Nezih Demirkent Hürriyet’ten ayrıldığında siyasi bir gazete olan Dünya gazetesini satın alıp Babıali’nin patronları arasına girdi. Kurduğu ekibiyle kısa sürede “Dünya’yı” Babıali’nin önde gelen bir ekonomi gazetesi haline getirdi. Nezih Bey’le yolum ilk kez ‘90’ların başında Cağaloğlu’da kesişti. Dünya gazetesi o dönemde Cemal Nadir Sokak’taki bir binada yönetiliyordu. Ben de TRT’de çalışıyorum. Ortak bir dostumuz Nezih Bey’in ofisinde benimle bir görüşme yapmak istediğini söyledi. Ben de gittim, çok sıcak karşıladı. Türkiye Gazeteciler Cemiyetinden söz etti. ‘Seni de bu yıl listeme almak isterim’ dedi. Teşekkür ettim. Sonraları görüşmelerimiz daha sıklaştı. Özellikle Nail Güreli ile başlattığımız “Yerel Basında Hizmet İçi Eğitim” çalışmalarında daha sık birlikte olma şansını yakaladım. Dış görünüşüne bakarak bir kişi hakkında yargıya varmanın ne denli yanlış olduğunu da Nezih Demirkent’le öğrendim. Dış görünüşü insanlara kibirli bir patron havası verirdi. Ama Nezih Bey’i yakından tanıdıkça onun ne kadar sıcak bir yüreğe sahip olduğunu, insan ayırmaksızın herkesle ahbaplık kurabilecek bir yapısı olduğunu anlardınız. ‘Babıali’de işsiz gazetecileri bana yönlendirin’ derdi. Pek çok arkadaşımız bu sayede işsiz kalmaktan kurtulur ve mesleğe devam etmenin keyfini çıkarırlardı. Ve uzun yıllar daha doğru bir deyimle Nezih Bey ölene kadar Dünya gazetesinde görevlerini sürdürdüler. Yerel basını toparlamak, gazete emekçilerini bir çatı altında toplamak onun projelerinden biriydi. Olamadı çünkü yerel basın hızla siyasi çarkın bir parçası olmayı yeğlemişti. Bir bakıma Nezih Demirkent’in iyi niyeti istismar edilmişti. Aslında kafasında pek çok proje taşırdı Demirkent. Bunların bazılarını hayata geçirebildi. Hasan Yılmaer, Erol Dallı yanından ayırmadığı eski dostları, danışmanlarıydı. Babıali’nin Komünist Yılmaz lakaplı, Ajans70’in sahibi Yılmaz Öztürk, Nezih Bey’in çevresinde ayrı bir yer verdiği arkadaşıydı. Bu tür dostluklarını bazen gıpta ile izlerdim. Nail Güreli, Cemiyet başkanı seçildiğinde önceki kırgınlıklarını bir yana atıp Nezih Bey’in Nail’e gösterdiği saygı ve yakınlık Cemiyet yöneticileri için adeta bir dersti.

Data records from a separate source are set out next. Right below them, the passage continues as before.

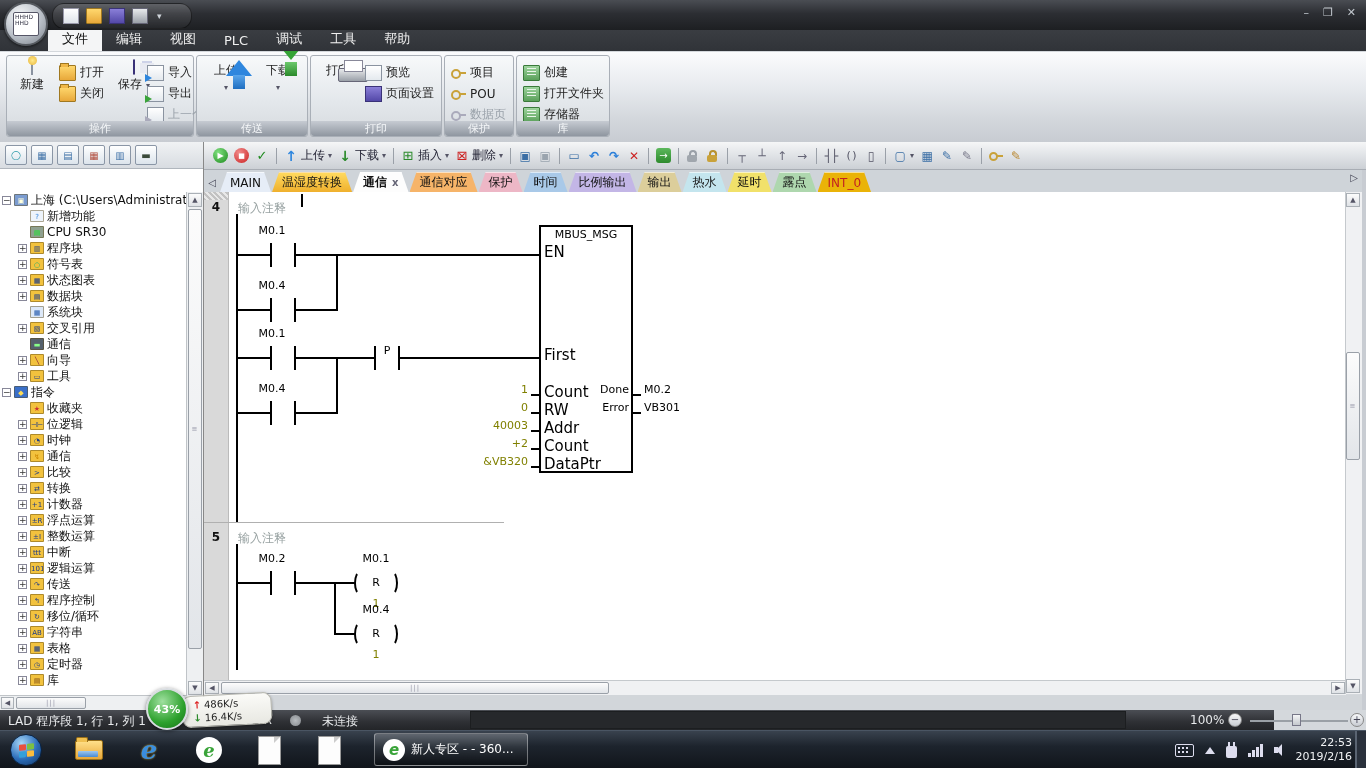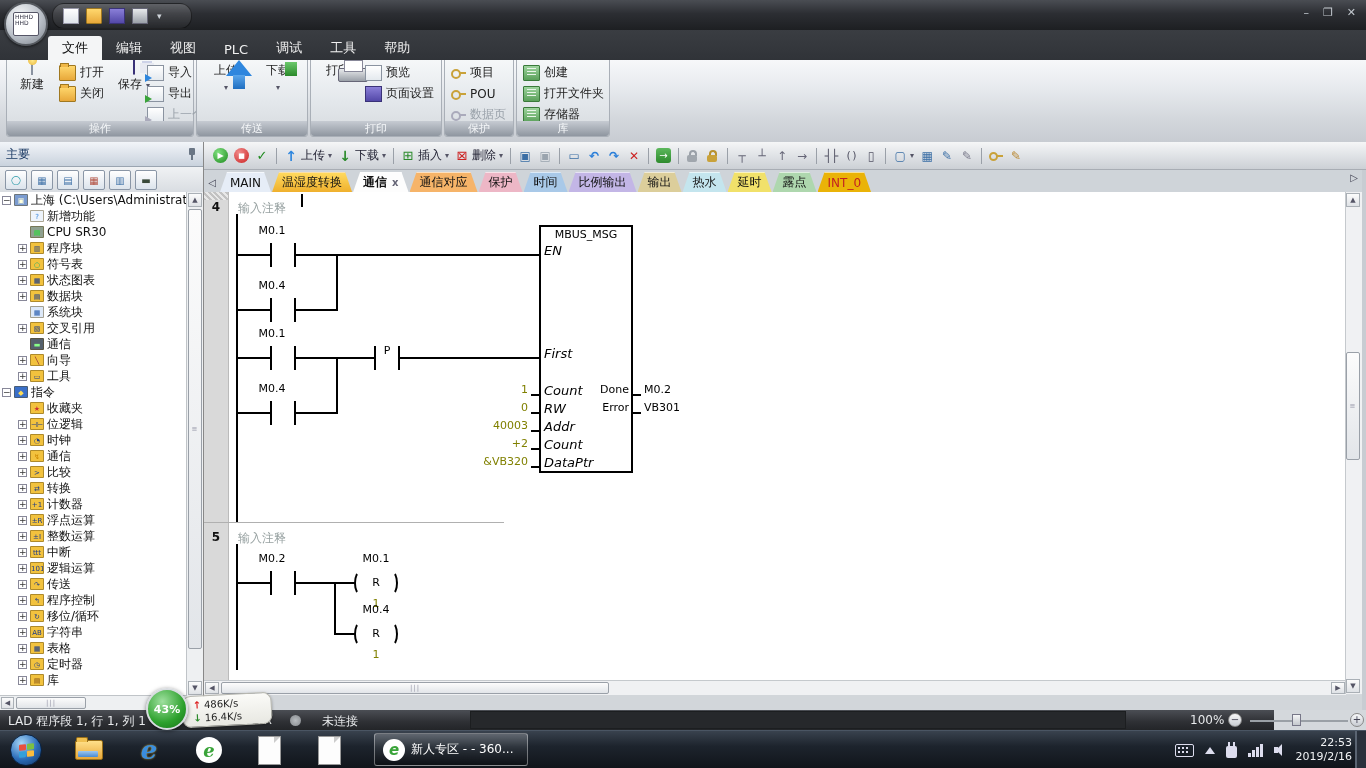--- a/index.html
+++ b/index.html
@@ -19,21 +19,21 @@
     border:1px solid rgba(0,0,0,.5);display:flex;align-items:center;gap:7px;padding:0 10px;}
   .qi{width:14px;height:14px;display:inline-block;}
   .qi-page{background:linear-gradient(#fff,#dfe4ea);border:1px solid #99a;}
   .qi-open{background:linear-gradient(#ffd86e,#e8a83a);border:1px solid #a07820;border-radius:1px;}
   .qi-save{background:linear-gradient(#8a7fd8,#5348a8);border:1px solid #3a3278;}
   .qi-print{background:linear-gradient(#e8eaec,#9aa0a8);border:1px solid #667;}
   #qat-dd{color:#cfd4da;font-size:9px;margin-left:2px;}
   #title-text{position:absolute;left:0;right:0;top:6px;text-align:center;color:#cdd6e2;font-size:13px;}
   #win-controls{position:absolute;right:10px;top:6px;display:flex;gap:14px;color:#c2c8ce;font-size:11px;}
   
-  #menubar{position:absolute;left:0;top:30px;width:1366px;height:30px;
+  #menubar{position:absolute;left:0;top:30px;width:1366px;height:21px;
     background:linear-gradient(#3a3d42,#303338);z-index:5;display:flex;align-items:flex-end;padding-left:48px;box-sizing:border-box;}
   .menu-item{padding:3px 14px;font-size:13px;cursor:default;}
   
   #ribbon{position:absolute;left:0;top:52px;width:1366px;height:90px;
     background:linear-gradient(#fbfcfd,#e7eaee 40%,#d3d7dc 75%,#c8ccd2);border-bottom:1px solid #989ea6;}
   .rgroup{position:absolute;top:3px;bottom:5px;border:1px solid #a9afb7;border-radius:3px;
     background:linear-gradient(#f7f9fa,#e4e8ec 55%,#d6dade);}
   .rgl{position:absolute;left:0;right:0;bottom:0;height:15px;border-radius:0 0 3px 3px;
     background:linear-gradient(#c6cbd2,#8f96a0);color:#f6f8fa;font-size:11px;text-align:center;line-height:15px;}
   .rbig{position:absolute;top:4px;width:46px;text-align:center;font-size:12px;color:#222;}
@@ -176,21 +176,21 @@
     background:repeating-linear-gradient(45deg,#c2c2c2 0 2px,#e8e8e8 2px 4px);}
   .netnum{position:absolute;width:24px;text-align:center;font-weight:bold;font-size:12px;color:#111;}
   .ncomment{position:absolute;color:#98a2a2;font-size:12px;}
   .hl{position:absolute;height:2px;background:#000;}
   .vl{position:absolute;width:2px;background:#000;}
   .cbar{position:absolute;width:2px;height:24px;background:#000;}
   .olabel{position:absolute;width:44px;text-align:center;font-size:11px;color:#000;}
   .oval{position:absolute;text-align:center;font-size:11px;color:#808000;}
   #fblock{position:absolute;left:335px;top:33px;width:94px;height:248px;border:2px solid #000;background:#fff;box-sizing:border-box;}
   .btitle{position:absolute;left:335px;top:36px;width:94px;text-align:center;font-size:11px;color:#000;}
-  .pin{position:absolute;font-size:13px;color:#000;font-style:italic;}
+  .pin{position:absolute;font-size:15px;color:#000;}
   .pinr{position:absolute;font-size:11px;color:#000;width:84px;text-align:right;}
   .pvall{position:absolute;font-size:11px;color:#808000;width:84px;text-align:right;}
   .pvalr{position:absolute;font-size:11px;color:#000;}
   .netsep{position:absolute;left:0;top:330px;width:300px;height:1px;background:#b0b0b0;}
   .arcl,.arcr{position:absolute;width:12px;height:24px;border:2px solid transparent;border-radius:50%;box-sizing:border-box;}
   .arcl{border-left-color:#000;}
   .arcr{border-right-color:#000;}
   .coilfn{position:absolute;width:24px;text-align:center;font-size:11px;color:#000;}
   #caret{position:absolute;left:97px;top:2px;width:2px;height:13px;background:#000;}
   #ed-vscroll{position:absolute;right:4px;top:192px;width:16px;height:502px;background:#f0f1f3;border-left:1px solid #c5c9cd;}
@@ -631,24 +631,20 @@
 
         <div class="tab" style="background: #eab308; color: rgb(194, 34, 34);">
           <span>INT_0</span>
 
         </div>
       </span>
     <span id="tab-scroll-right"></span>
   </div>
 
   <div id="sidebar">
-    <div id="sb-header">
-      <span>主要</span>
-      <span id="pin-icon"></span>
-    </div>
     <div id="sb-icons">
       <span class="snav sn1"></span>
       <span class="snav sn2"></span>
       <span class="snav sn3"></span>
       <span class="snav sn4"></span>
       <span class="snav sn5"></span>
       <span class="snav sn6"></span>
     </div>
     <div id="tree">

Bugün gazetecilik adına yapılan acayip işleri gördüğümde hep Nezih ağabeyi anımsarım. Adeta Babıali’nin fotoğrafını çektiği “Salı Yazıları”nı özlüyorum. Zamansız ayrıldı aramızdan. Bugün hayıflanıp duruyoruz. Keşke çığırından çıkmış bugünkü gazeteciliği toparlayacak bir Nezih Demirkent olsaydı.
Nezih Bey’i saygıyla, sevgiyle bir kez daha anıyorum. İyi ki vardın, iyi ki sizi tanıma olanağı buldum.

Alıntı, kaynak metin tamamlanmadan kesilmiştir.